- Instructions for the task -
Extract the opening line of the entries and every line after it, stopping at and including the line that contains "rs12630663 | Yield: -755.6% -> -755.8%". Do not include pictures.

───── Records

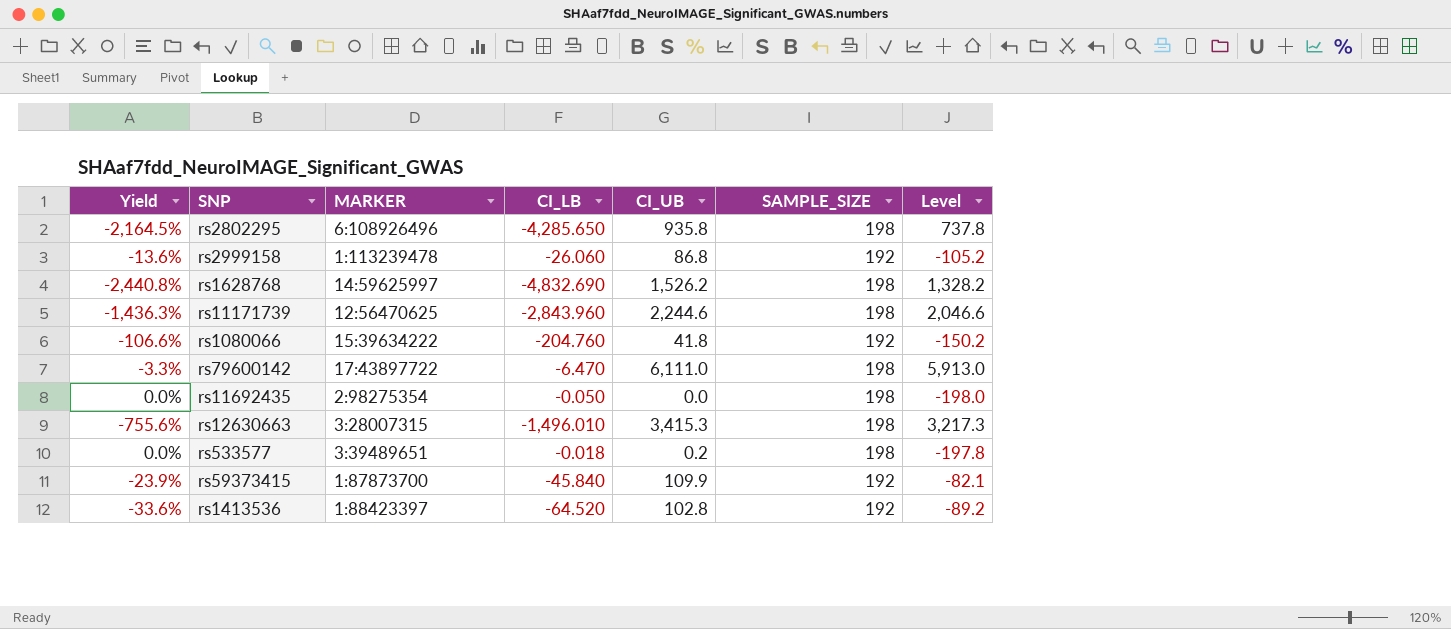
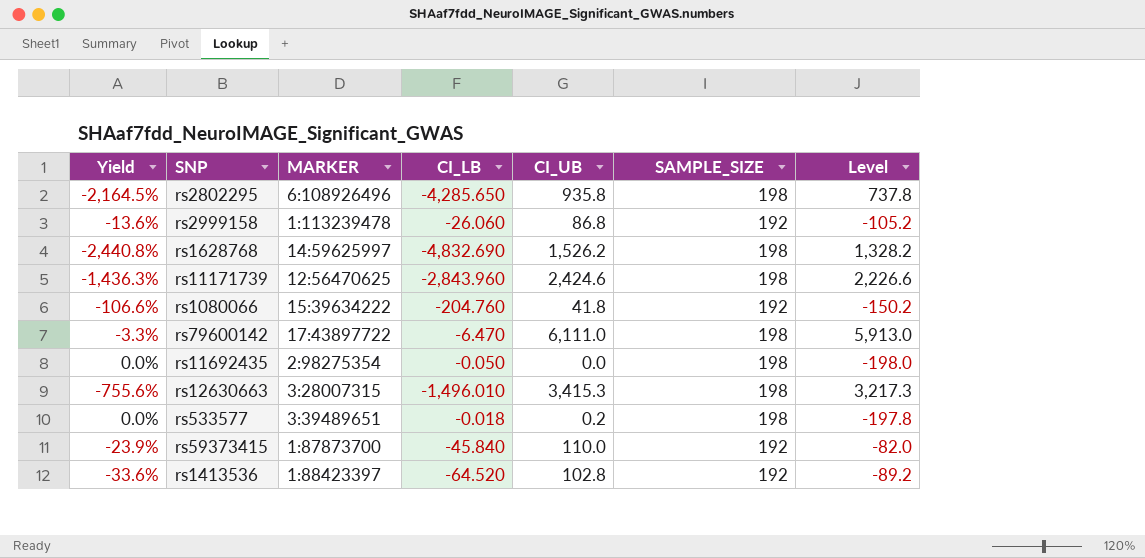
rs11171739 | CI_UB: 2,244.6 -> 2,424.6
rs11171739 | Level: 2,046.6 -> 2,226.6
rs59373415 | CI_UB: 109.9 -> 110.0
rs59373415 | Level: -82.1 -> -82.0

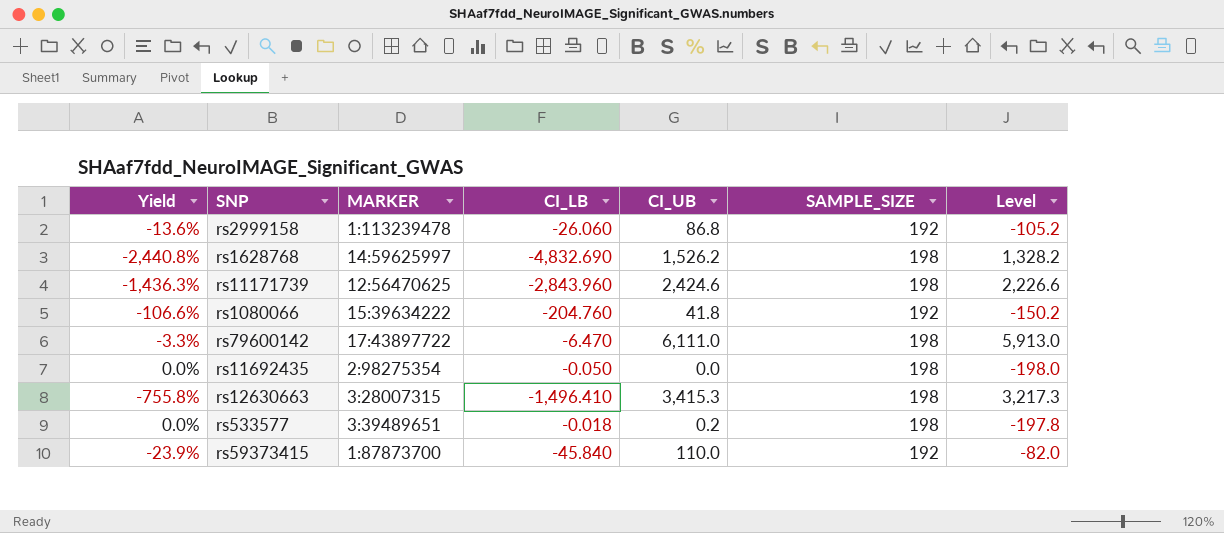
row rs2802295: -2,164.5% | 6:108926496 | -4,285.650 | 935.8 | 198 | 737.8 -> none
row rs1413536: -33.6% | 1:88423397 | -64.520 | 102.8 | 192 | -89.2 -> none
rs12630663 | Yield: -755.6% -> -755.8%
rs12630663 | CI_LB: -1,496.010 -> -1,496.410

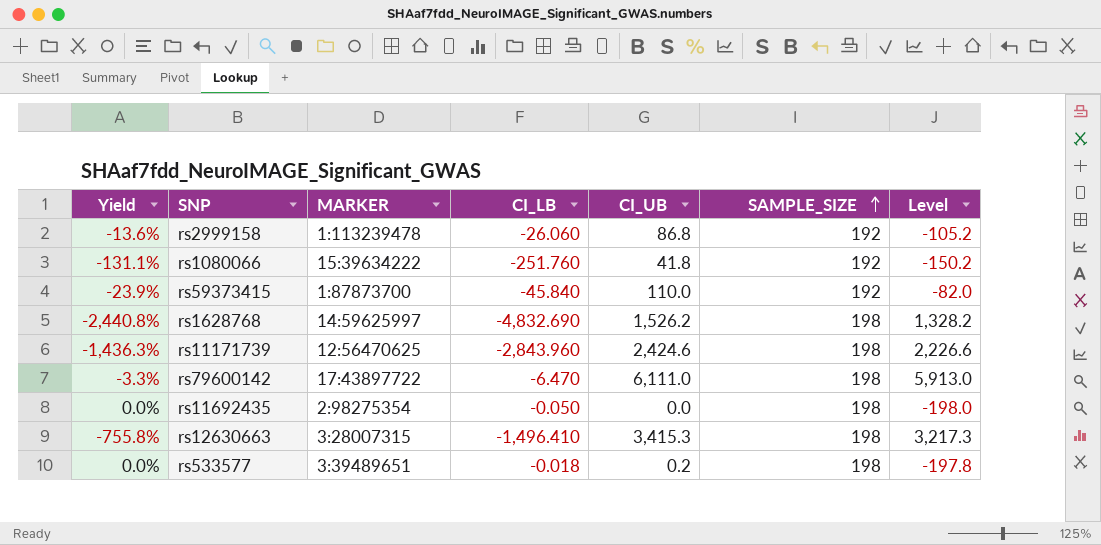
row order: none -> SAMPLE_SIZE ascending
rs1080066 | Yield: -106.6% -> -131.1%
rs1080066 | CI_LB: -204.760 -> -251.760

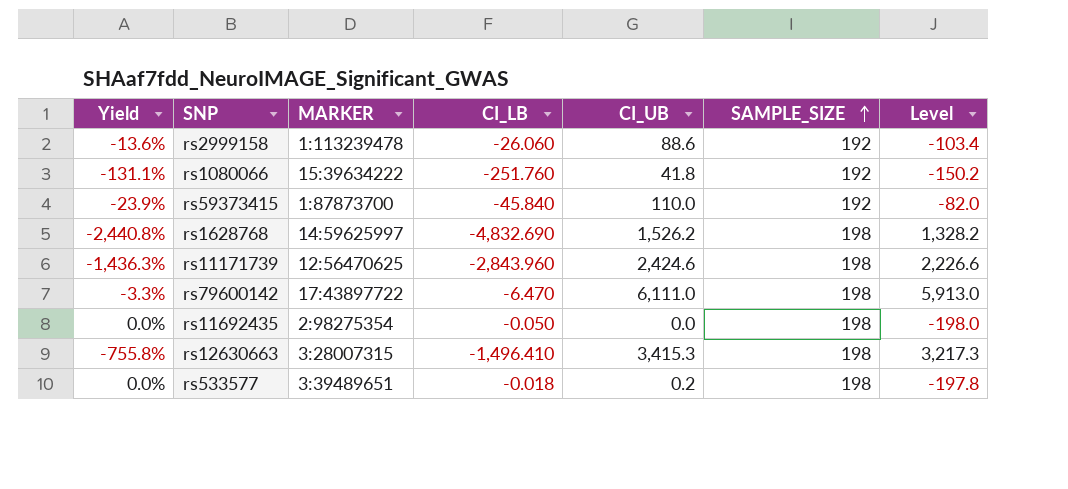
rs2999158 | CI_UB: 86.8 -> 88.6
rs2999158 | Level: -105.2 -> -103.4

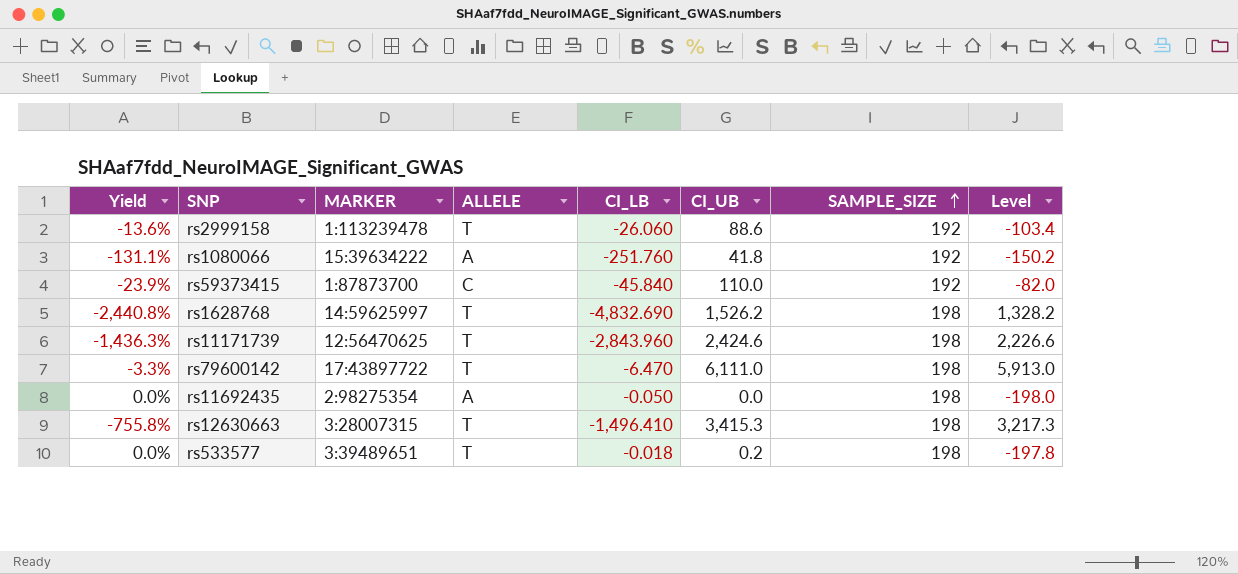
column ALLELE | position: none -> 4

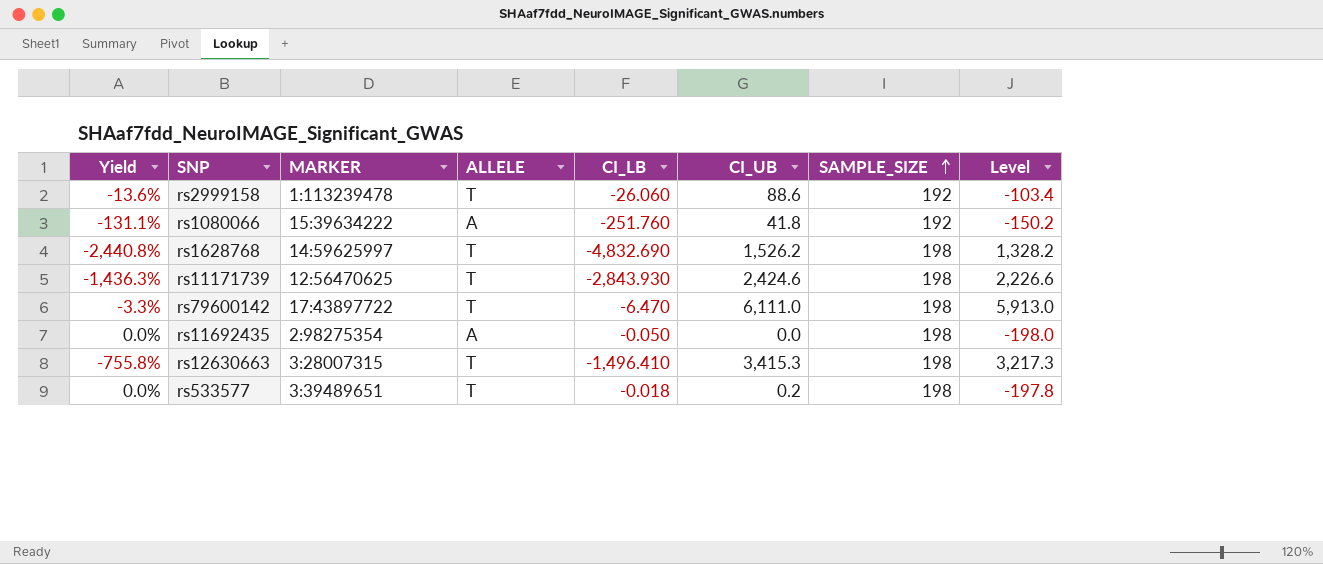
row rs59373415: -23.9% | 1:87873700 | C | -45.840 | 110.0 | 192 | -82.0 -> none
rs11171739 | CI_LB: -2,843.960 -> -2,843.930

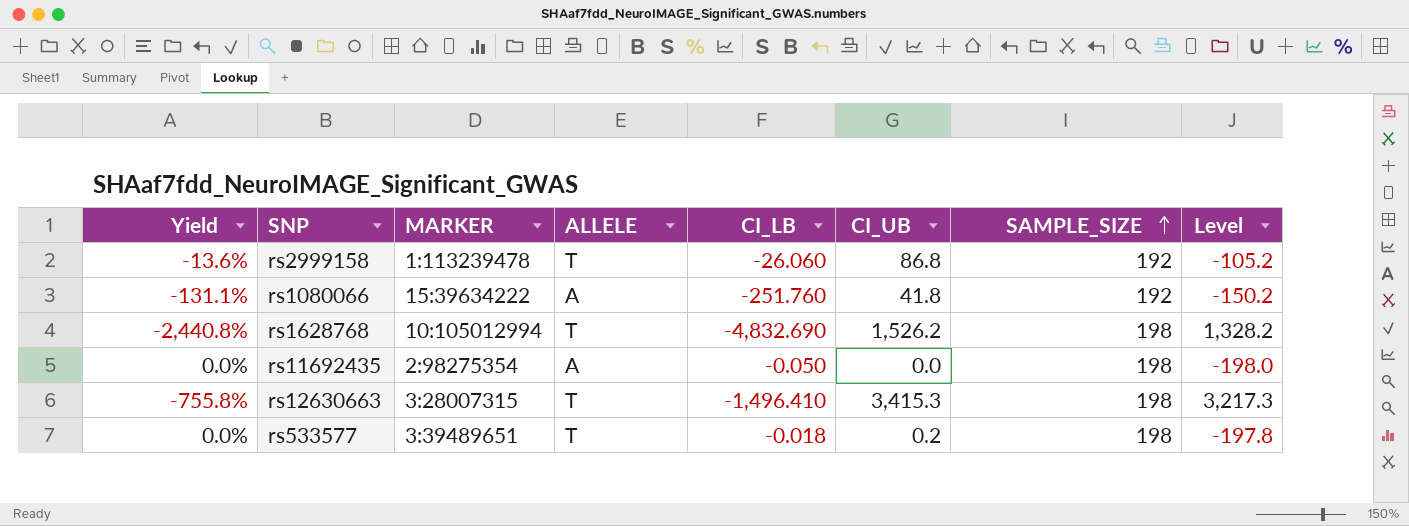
row rs11171739: -1,436.3% | 12:56470625 | T | -2,843.930 | 2,424.6 | 198 | 2,226.6 -> none
row rs79600142: -3.3% | 17:43897722 | T | -6.470 | 6,111.0 | 198 | 5,913.0 -> none
rs2999158 | CI_UB: 88.6 -> 86.8
rs2999158 | Level: -103.4 -> -105.2
rs1628768 | MARKER: 14:59625997 -> 10:105012994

──────────

- Response to this exercise -
rs11171739 | CI_UB: 2,244.6 -> 2,424.6
rs11171739 | Level: 2,046.6 -> 2,226.6
rs59373415 | CI_UB: 109.9 -> 110.0
rs59373415 | Level: -82.1 -> -82.0

row rs2802295: -2,164.5% | 6:108926496 | -4,285.650 | 935.8 | 198 | 737.8 -> none
row rs1413536: -33.6% | 1:88423397 | -64.520 | 102.8 | 192 | -89.2 -> none
rs12630663 | Yield: -755.6% -> -755.8%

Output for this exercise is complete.